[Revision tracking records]
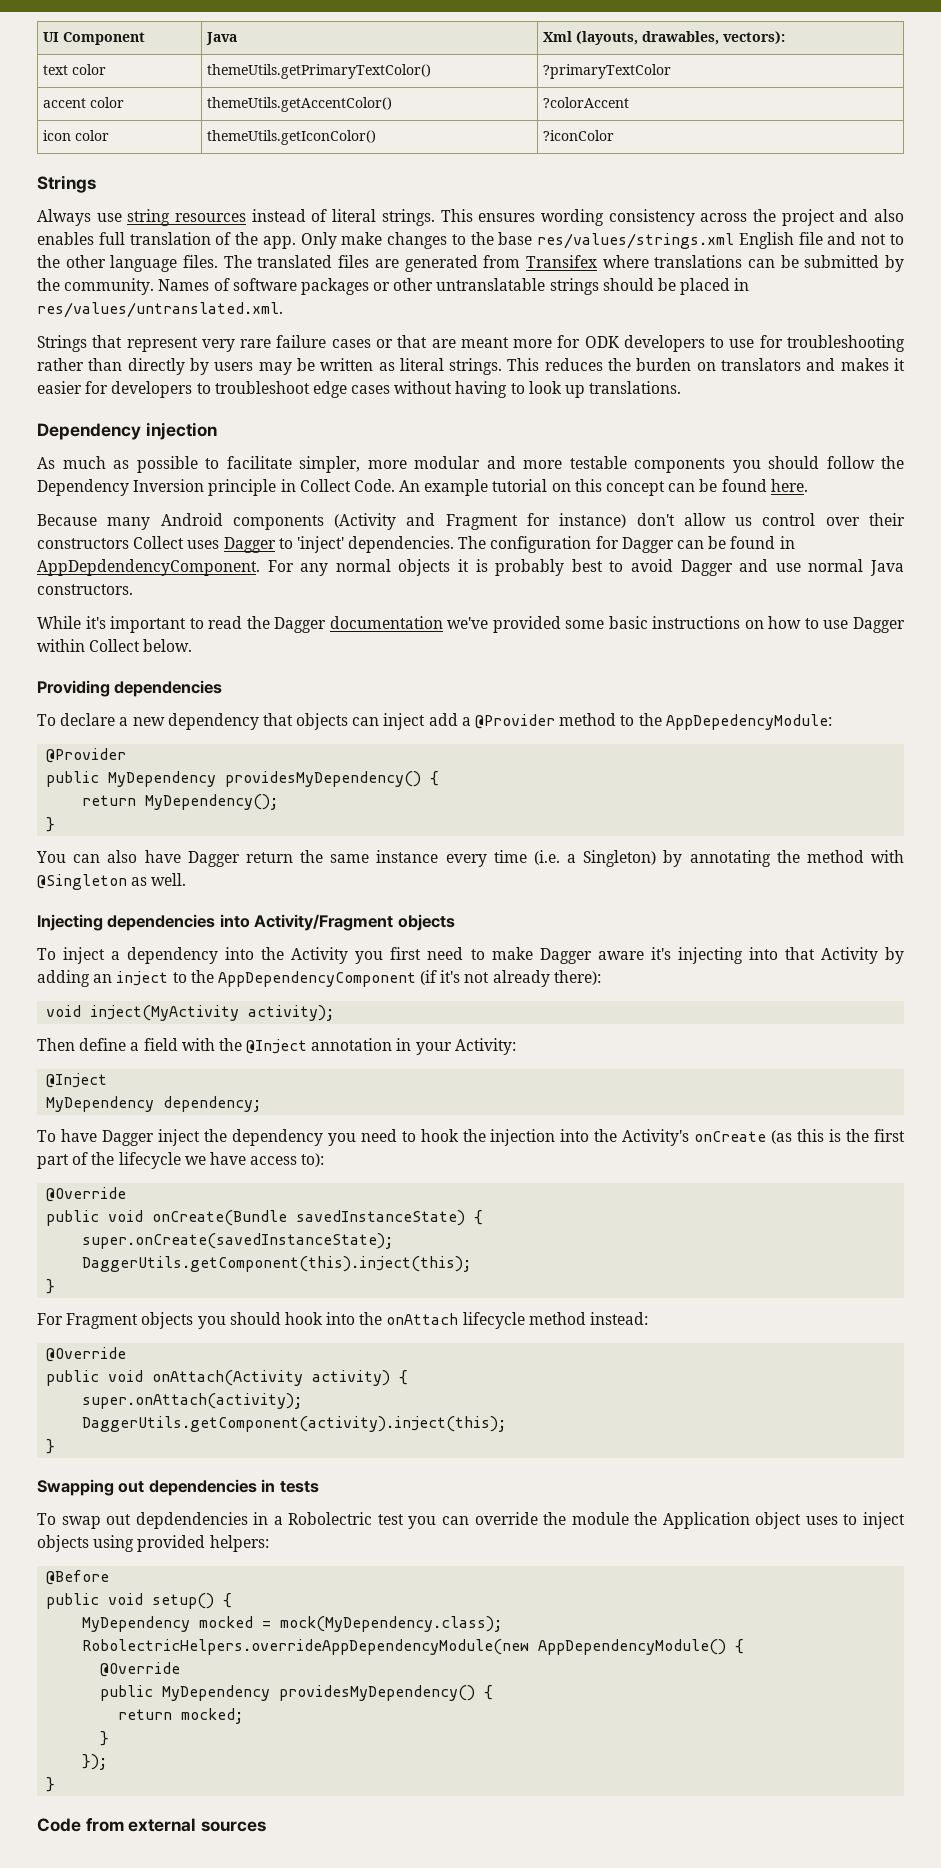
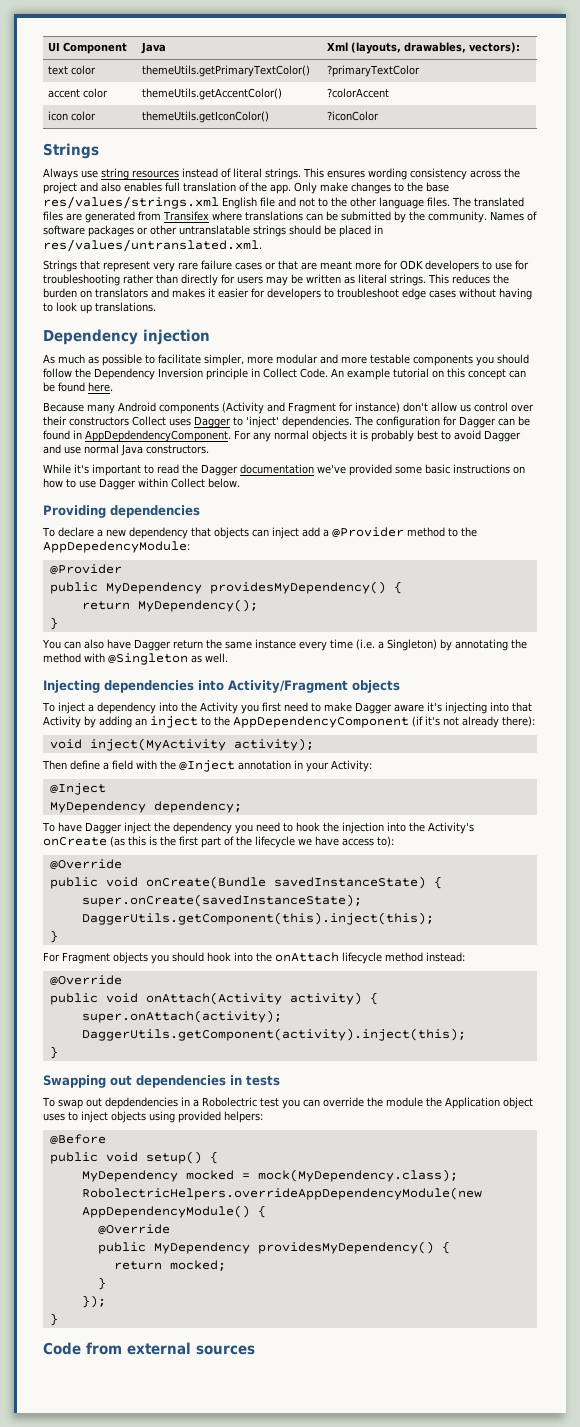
- Strings that represent very rare failure cases or that are meant more for ODK developers to use for troubleshooting rather than directly by users may be written as literal strings.
+ Strings that represent very rare failure cases or that are meant more for ODK developers to use for troubleshooting rather than directly for users may be written as literal strings.

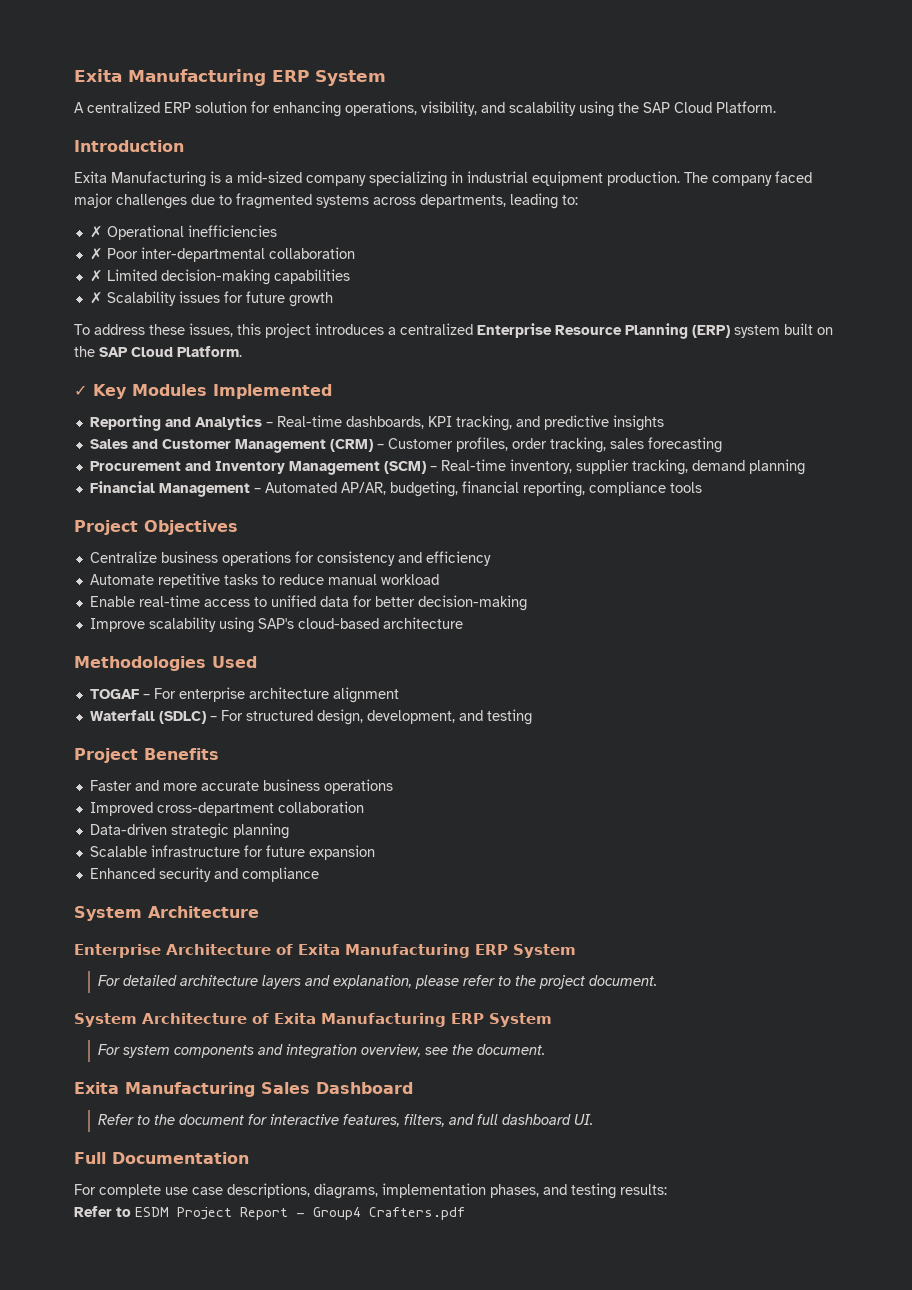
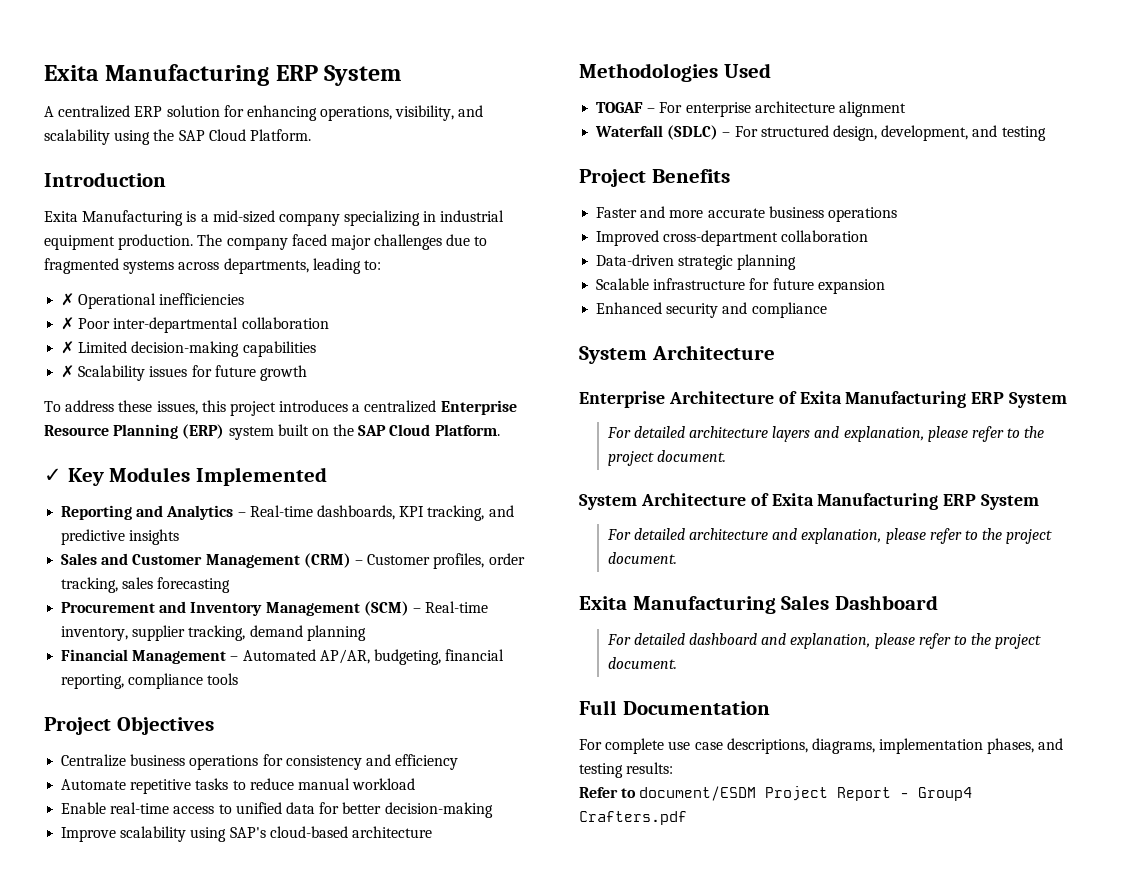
- For system components and integration overview, see the document.
+ For detailed architecture and explanation, please refer to the project document.
- Refer to the document for interactive features, filters, and full dashboard UI.
+ For detailed dashboard and explanation, please refer to the project document.
- Refer to ESDM Project Report - Group4 Crafters.pdf
+ Refer to document/ESDM Project Report - Group4 Crafters.pdf

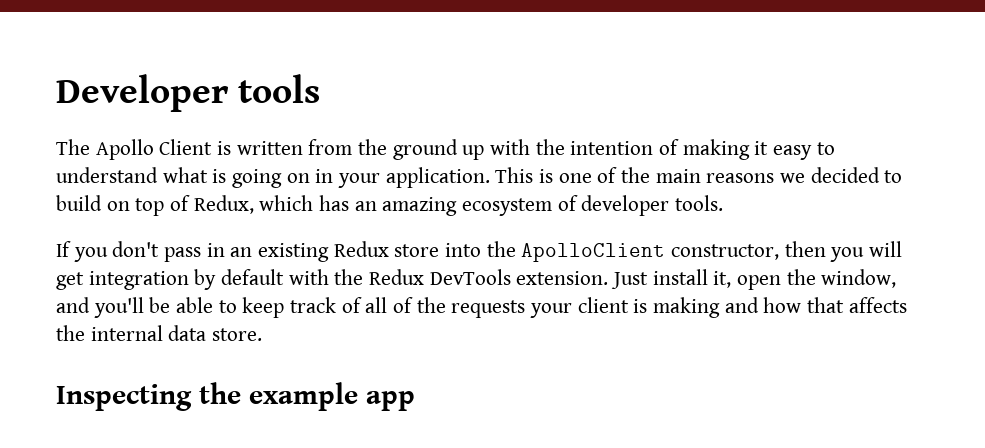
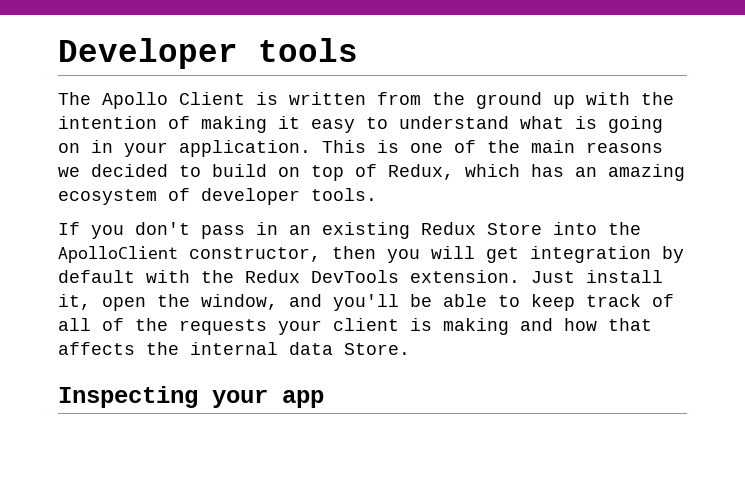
- If you don't pass in an existing Redux store into the ApolloClient constructor, then you will get integration by default with the Redux DevTools extension.
+ If you don't pass in an existing Redux Store into the ApolloClient constructor, then you will get integration by default with the Redux DevTools extension.
- Just install it, open the window, and you'll be able to keep track of all of the requests your client is making and how that affects the internal data store.
+ Just install it, open the window, and you'll be able to keep track of all of the requests your client is making and how that affects the internal data Store.
- Inspecting the example app
+ Inspecting your app

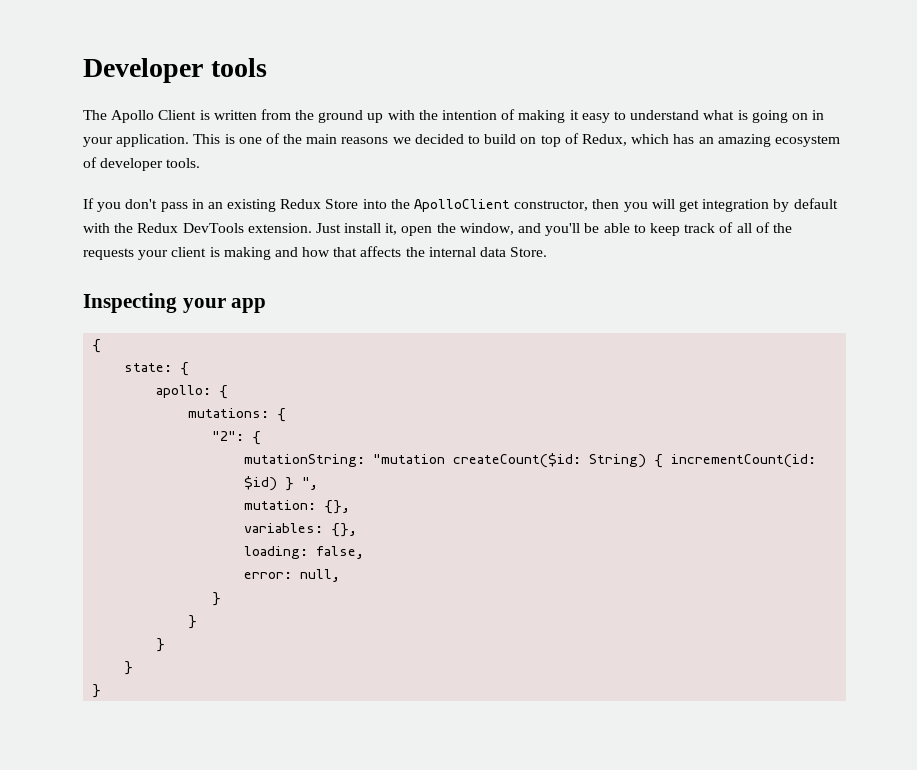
  Inspecting your app
+ {
+ state: {
+ apollo: {
+ mutations: {
+ "2": {
+ mutationString: "mutation createCount($id: String) { incrementCount(id: $id) } ",
+ mutation: {},
+ variables: {},
+ loading: false,
+ error: null,
+ }
+ }
+ }
+ }
+ }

What you will do: What lines above run from the one with "for users may be written as literal strings." to the one with "- For system"? Give them again exactly, ends included, and leave the pictures out.

Response to the exercise:
+ Strings that represent very rare failure cases or that are meant more for ODK developers to use for troubleshooting rather than directly for users may be written as literal strings.

- For system components and integration overview, see the document.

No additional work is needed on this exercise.